Eu sentia medo de que ele me
deixasse ali para definhar e morrer. Mas o meu medo maior era dizer-lhe o
quanto ele era importante para mim. E pouco a pouco, cada vez que ele falava,
eu me enternecia mais com suas palavras e ele me tinha cada vez mais amizade.
– Eu escutei uma musica. Lembrei
de ti, ela é a sua cara. – e punha-se a tocar o violão e dedilhar suas
melodias. – Senhora encantada que se apóia nas paredes,
a vida é curta e a espera é longa... – e sorria ao me tirar da minha depressão para ouvir sua terna
voz. – É do Shamaan, um dia eu te trago o CD pra tu ouvir.
Mas ele nunca trouxe e eu
definhava cada dia mais. Não havia nada que pudesse me tirar daquele estado
torpe ao qual eu me encontrava. O Mal do Coração Partido já havia corroído
tanto a minha alma que pouco dela restava para amar.

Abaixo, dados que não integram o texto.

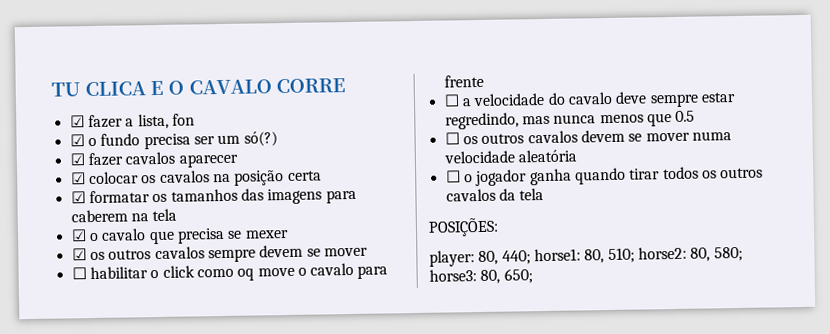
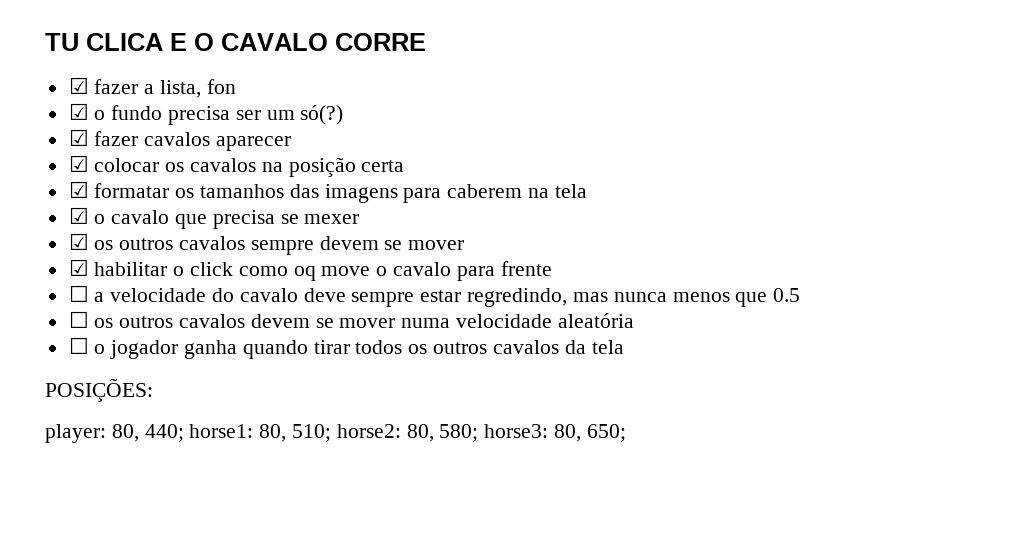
- ☐ habilitar o click como oq move o cavalo para frente
+ ☑ habilitar o click como oq move o cavalo para frente

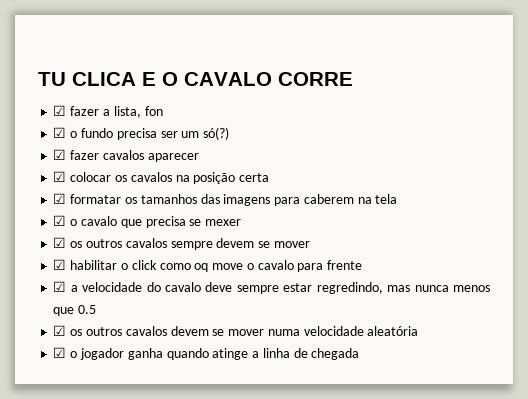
- ☐ a velocidade do cavalo deve sempre estar regredindo, mas nunca menos que 0.5
+ ☑ a velocidade do cavalo deve sempre estar regredindo, mas nunca menos que 0.5
- ☐ os outros cavalos devem se mover numa velocidade aleatória
+ ☑ os outros cavalos devem se mover numa velocidade aleatória
- ☐ o jogador ganha quando tirar todos os outros cavalos da tela
- POSIÇÕES:
- player: 80, 440; horse1: 80, 510; horse2: 80, 580; horse3: 80, 650;
+ ☑ o jogador ganha quando atinge a linha de chegada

Logo, eu percebi que ele se
cansaria de minhas tormentosas crises de tristeza e passei a fingir cada vez
mais alegria. Eu até teria saído verdadeiramente de minha terrível depressão se
o mal não houvesse cair em minha vida como uma serpente venenosa e pestilenta.

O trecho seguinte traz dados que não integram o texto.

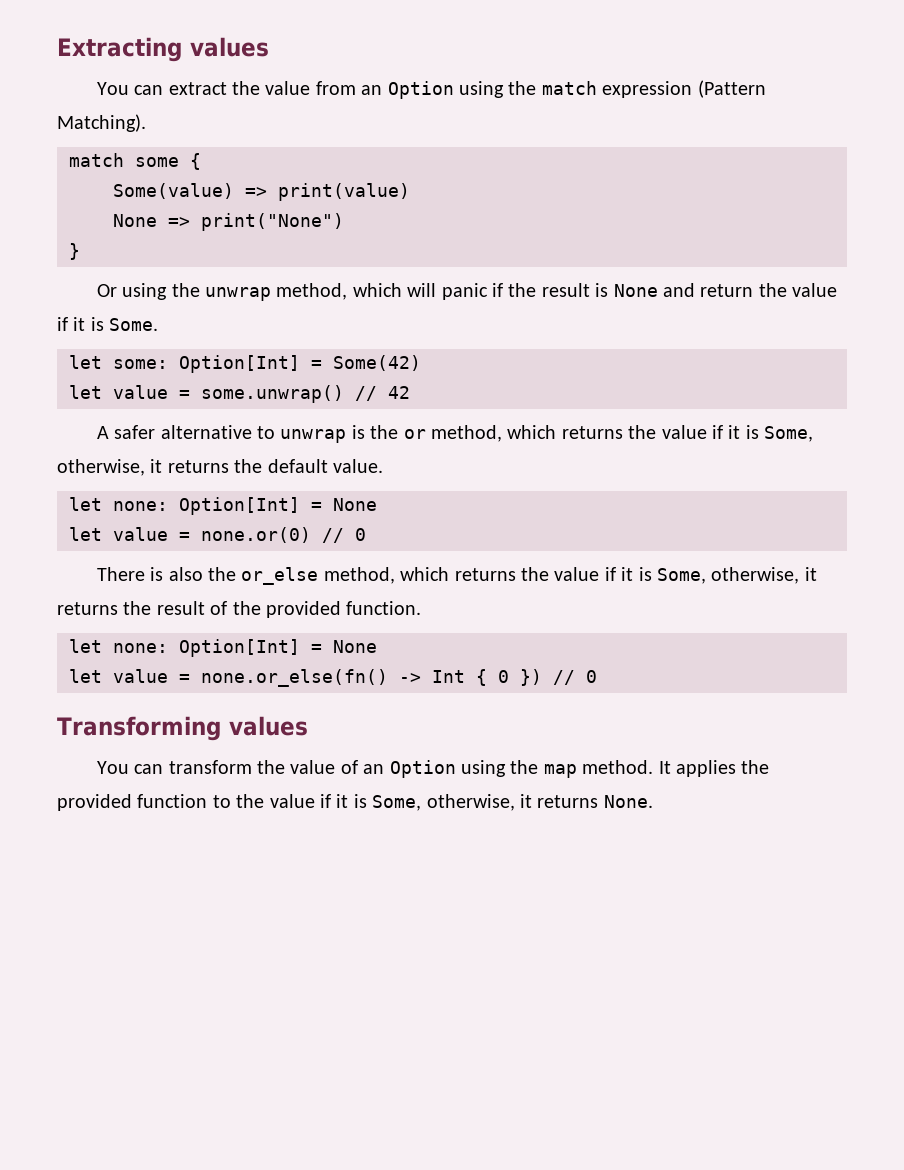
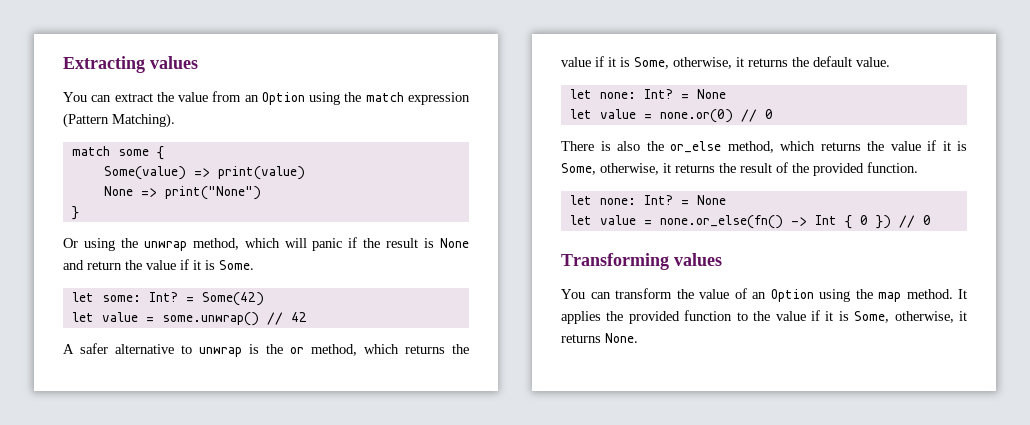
- let some: Option[Int] = Some(42)
+ let some: Int? = Some(42)
  A safer alternative to unwrap is the or method, which returns the value if it is Some, otherwise, it returns the default value.
- let none: Option[Int] = None
+ let none: Int? = None
  There is also the or_else method, which returns the value if it is Some, otherwise, it returns the result of the provided function.
- let none: Option[Int] = None
+ let none: Int? = None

O mal em minha vida sempre teve
um nome, era um anjo em suas vestes rosa, era um demônio em sua astúcia eloqüente,
hora soprava aos meus ouvidos e hora atirava flechas em minha direção. Era
cruel e devasso o mal, seu nome era Amor.

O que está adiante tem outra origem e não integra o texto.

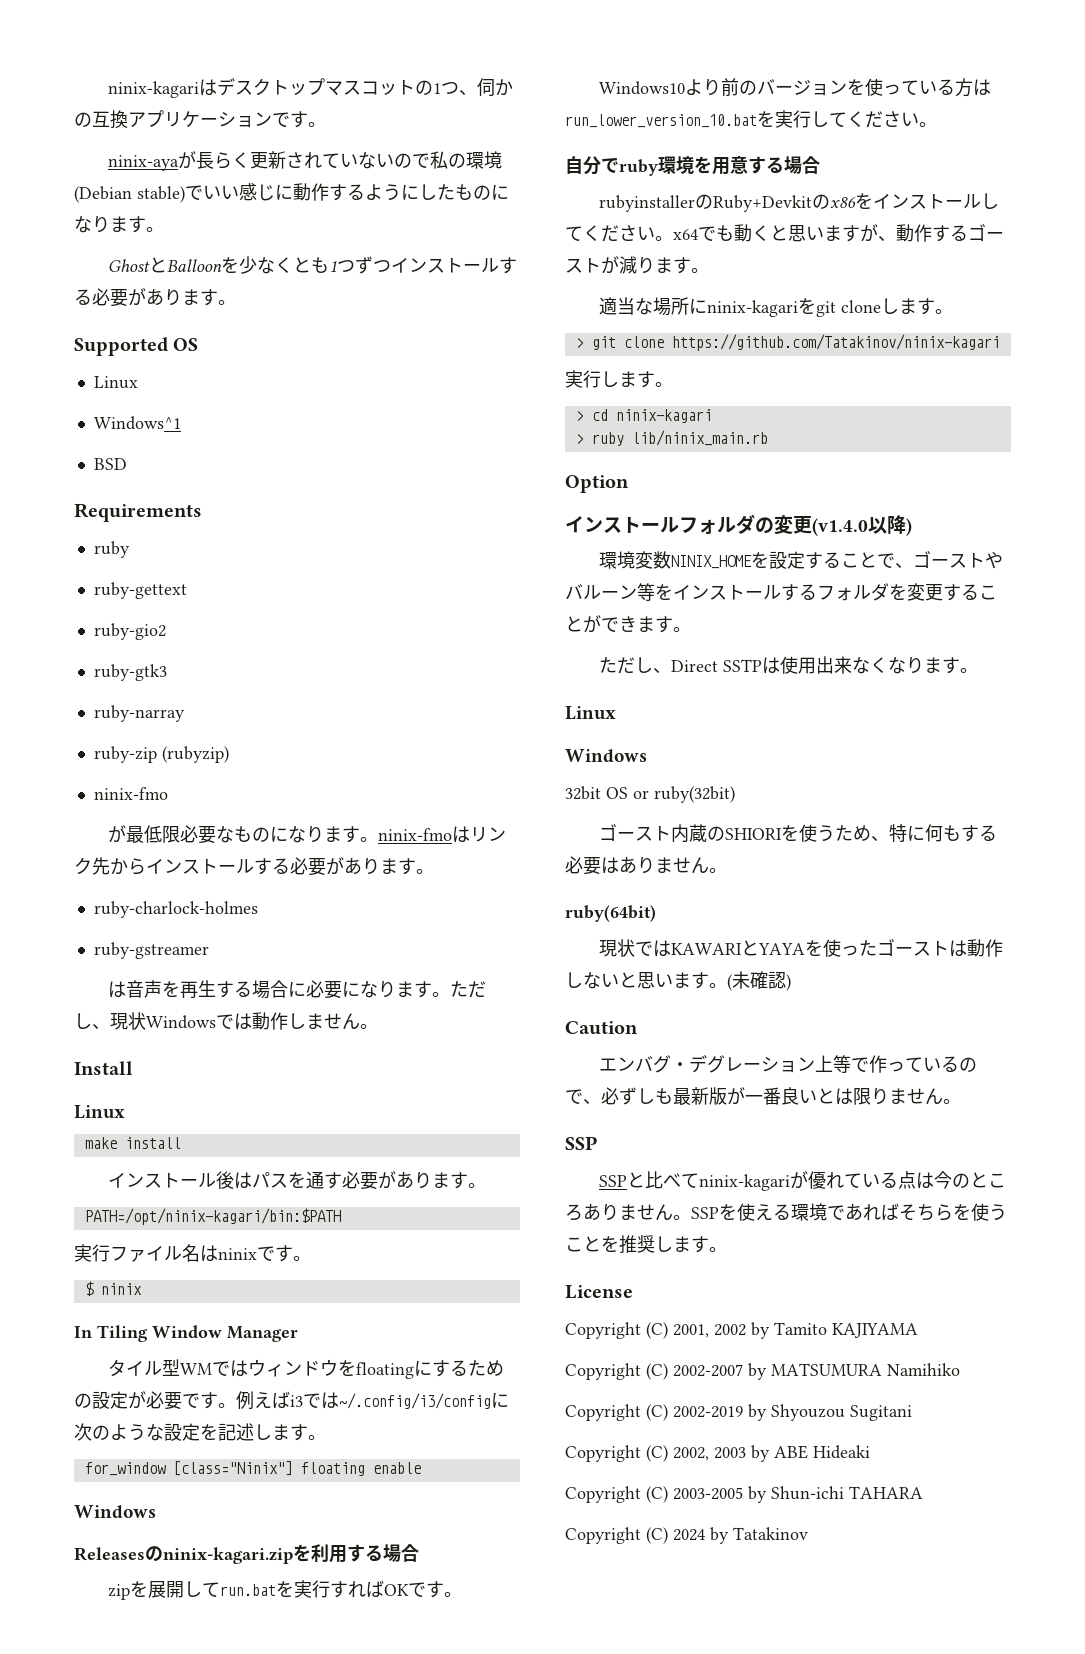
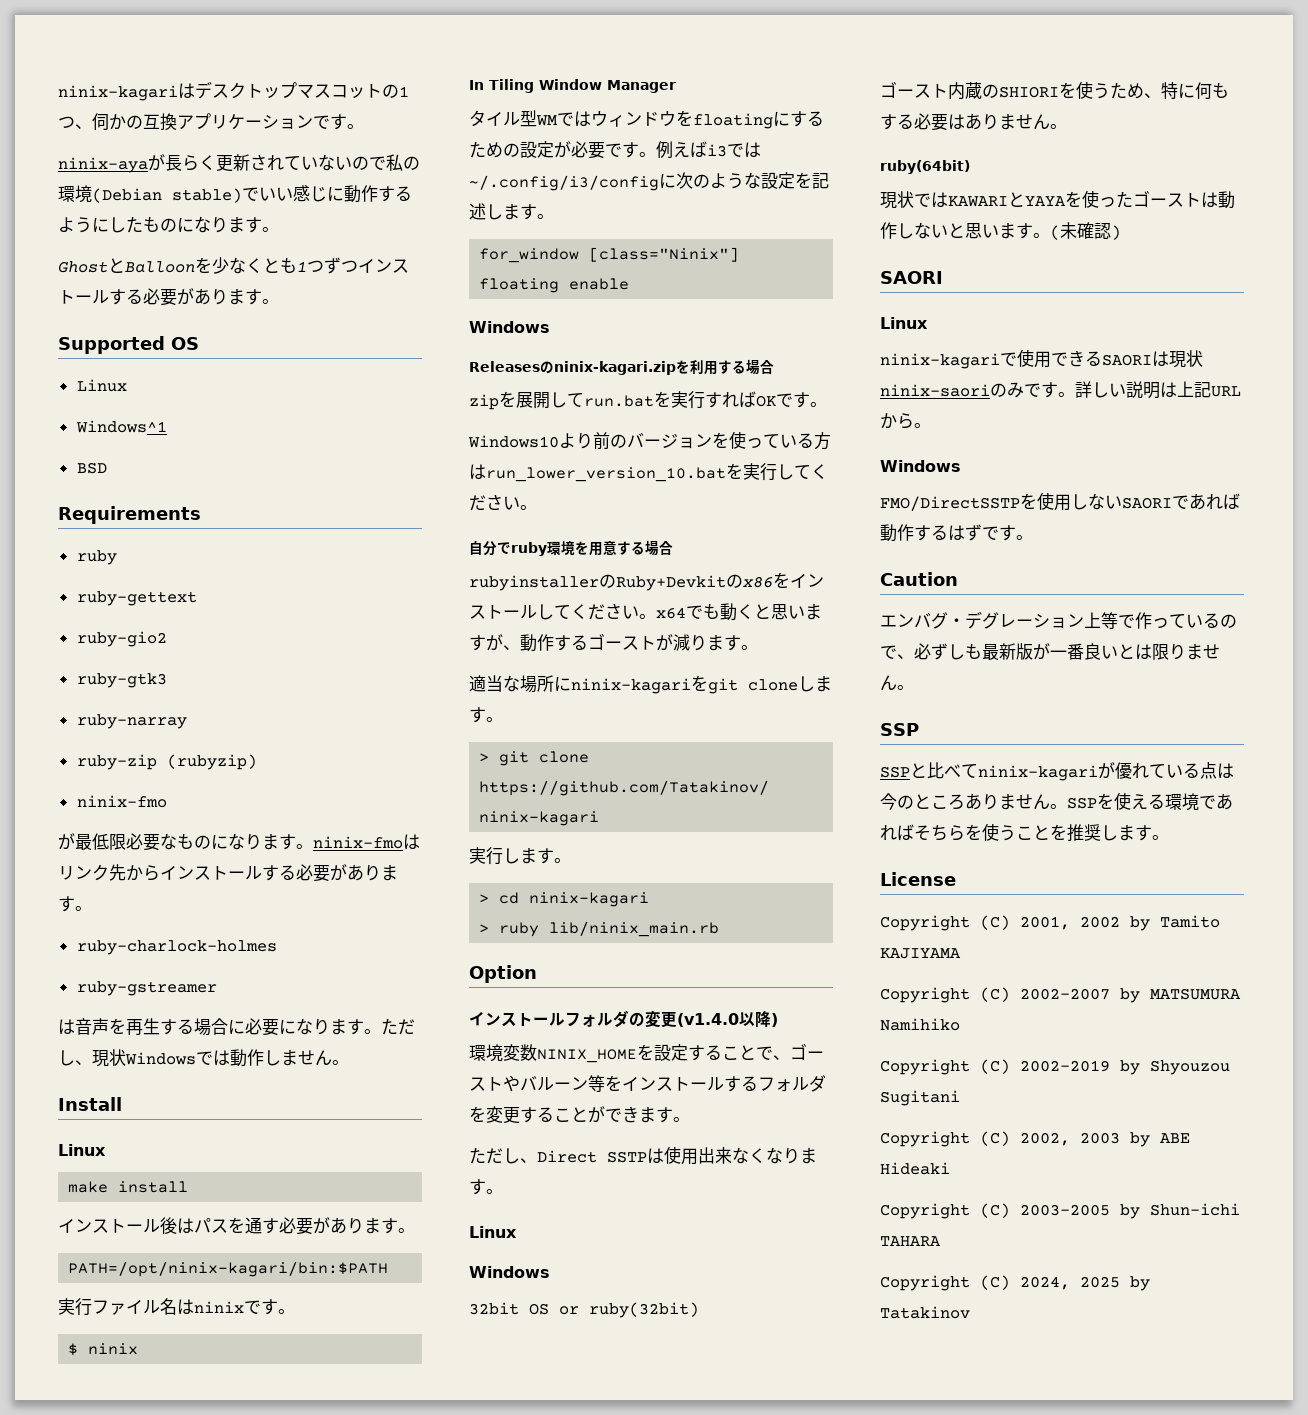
  (未確認)
+ SAORI
+ Linux
+ ninix-kagariで使用できるSAORIは現状ninix-saoriのみです。詳しい説明は上記URLから。
+ Windows
+ FMO/DirectSSTPを使用しないSAORIであれば動作するはずです。
- Copyright (C) 2024 by Tatakinov
+ Copyright (C) 2024, 2025 by Tatakinov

Mas dessa vez não era sobre mim
que esse mal se abateria, Rafael, meu doce desassossego de todas as noites,
apaixonara-se perdidamente por uma moça da região, eu temi esse dia, mas ele
empurrou-se porta adentro no palácio do meu destino. Rafael estava apaixonado e
eu perdidamente morta por dentro.
De inicio, ele não deixou de vir
em minha casa. Era de todo meu amigo e confundiu erroneamente meu semblante
menos entristecido como a voz da cura, mas o meu rosto era iluminado não pela
melhora, mas pela voz do ciúme, da falta de eloqüência e de toda loucura que se
elevava em mim. O brilho efervescente em meu olhar era resultado apenas do
ódio. Apenas da raiva que queimava os restos sufocantes da minha alma e nada
mais.
– Sabe Anna, hoje eu estava na
praça com a Amelie. Nossa, ela é extremamente divertida e eu passei horas a
conversar com ela sobre muitas coisas. Temos gostos parecidos, eu e ela,
outrora viremos nós dois cantar para ti e assim tu a conhecerás. Tenho certeza
que muito te agradará ela. – Eu olhei de soslaio para a gaveta do meio em minha
cômoda, era onde eu guardava a arma que pertencera ao meu pai. – Você me parece
preocupada... você não está com... – ele sorriu. – Hora, você está com ciúme.
Meu desejo ali era pegar a arma,
desatar a correr por entre as ruas e encontrar a tal Amelie, mas meu bom senso
me impedia. O fundo da minha loucura ainda não havia chegado tão longe a ponto
de meu desejo ultrapassar a medida sutil dos sonhos. Ainda não.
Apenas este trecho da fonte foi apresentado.